A New Technique: From Seed to Collection A
With this new capital, Ventures Platform is shifting its technique. Whereas it constructed its fame on pre-seed and seed-stage offers, the agency now plans to guide Collection A rounds. The agency says this can “de-risk high-potential ventures” – primarily, serving to its most promising firms bridge the tough funding hole between their preliminary begin and changing into a high-growth firm.
Alongside main bigger rounds, the VC is increasing its geographic footprint. Whereas Nigeria stays its core, Ventures Platform will consolidate its actions in Francophone Africa and speed up growth into North Africa.
Fixing for “Non-Consumption”
The agency’s funding thesis facilities on what it calls “painkiller” options.
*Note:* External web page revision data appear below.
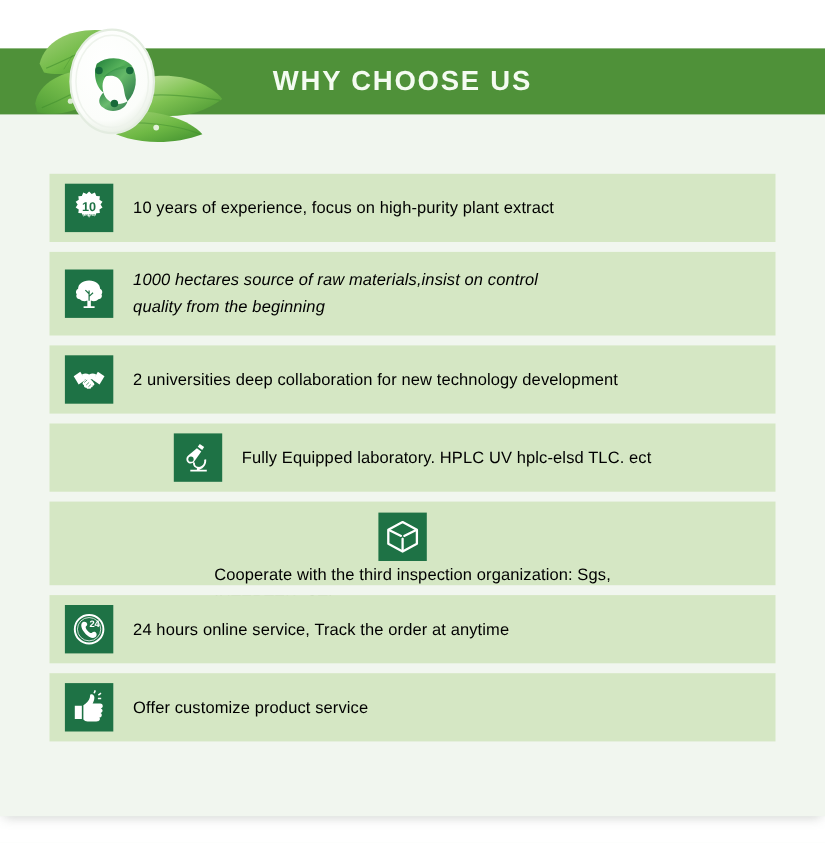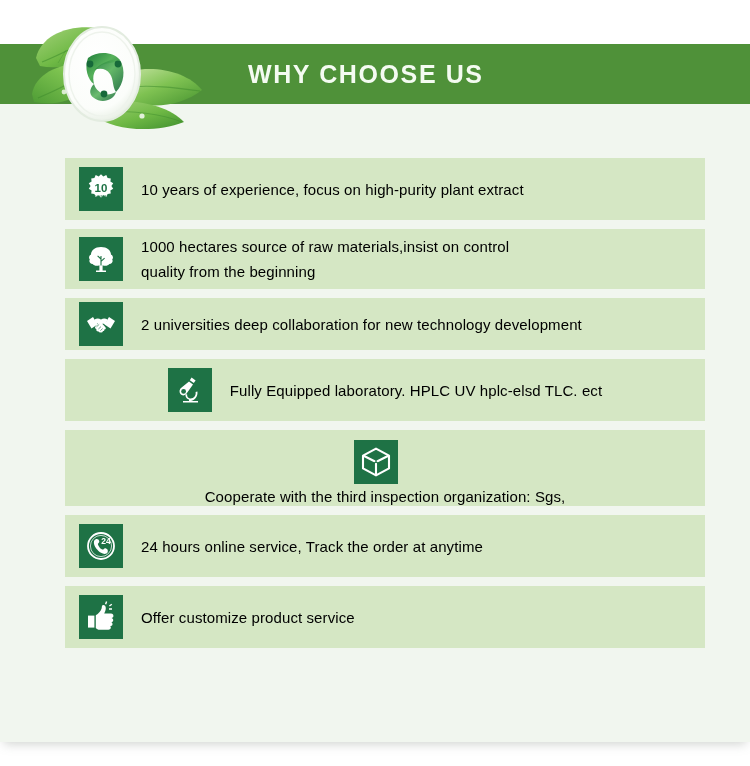"10" .row { margin-left: 20px -> none }
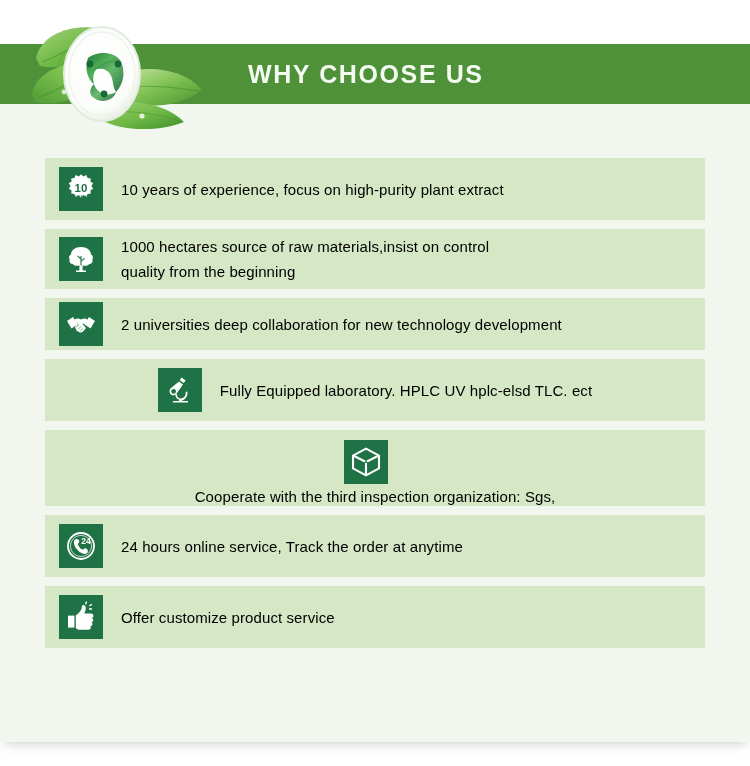"1000 hectares source of raw" .row.r2 { font-style: none -> italic; height: 60px -> 76px }
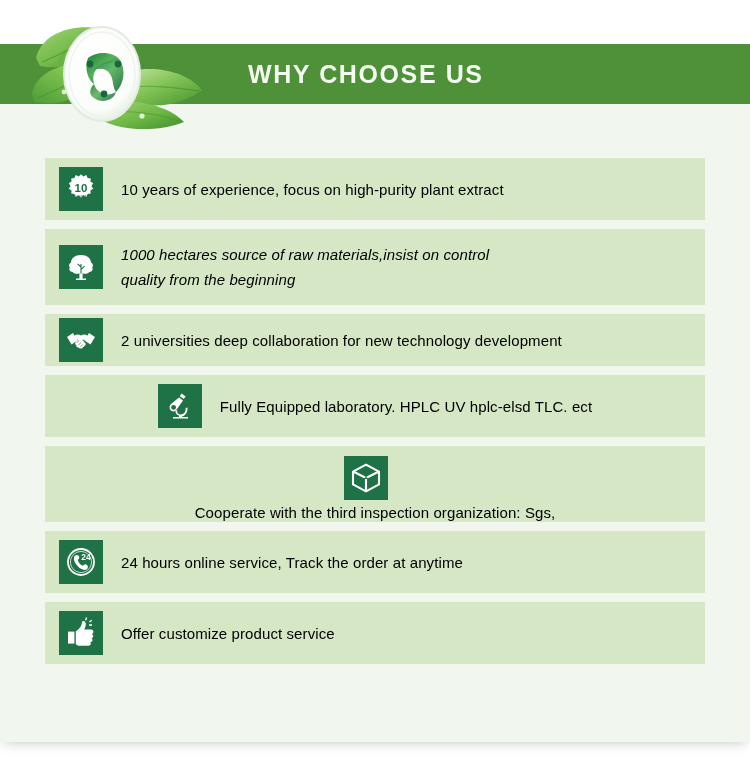"2 universities deep collaboration for" .row.r3 { height: 52px -> 62px }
This isn’t about funding the subsequent “nice-to-have” app; it’s about backing firms that clear up basic, power issues for companies and customers.
Ventures Platform is particularly focusing on what it calls “non-consumption.” This can be a time period for a market the place massive numbers of persons are neglected of a service – not as a result of they don’t need it, however as a result of nobody has constructed an accessible or reasonably priced approach for them to make use of it. The agency might be in search of startups plugging these infrastructural gaps in sectors like:
FintechHealthtechAgritechEdtechAI
“We imagine Africa’s challenges are its best alternatives,” mentioned Founding Companion Kola Aina in a press release, including that the agency is concentrated on “innovators that may clear up power non-consumption throughout the continent.”
A Monitor Document of Choosing Winners
Ventures Platform has been working since 2016 and has backed over 90 startups. Its portfolio consists of a number of the continent’s most high-profile successes, together with the fintech unicorn Moniepoint, funds firm Paystack (acquired by Stripe), and financial savings platform Piggyvest.
The agency’s skill to select winners is a core a part of its pitch. A number of of its portfolio firms, together with OmniRetail, Thrive Agric, and Moniepoint, had been all acknowledged on the Monetary Occasions’ 2024 checklist of Africa’s 25 fastest-growing firms. Remedial Well being was additionally named to Time’s 2025 checklist of the World’s Prime Well being Corporations.
Backers from the IFC, Normal Financial institution, and Proparco all issued statements supporting the transfer, highlighting the necessity to channel capital into Africa’s tech ecosystem to resolve challenges in these core sectors.
“Rising markets are dwelling to a brand new era of founders constructing sensible, scalable options to urgent improvement challenges,” mentioned Farid Fezoua, IFC International Director for Disruptive Applied sciences. “[This] will assist early-stage startups transfer from proof-of-concept to progress.”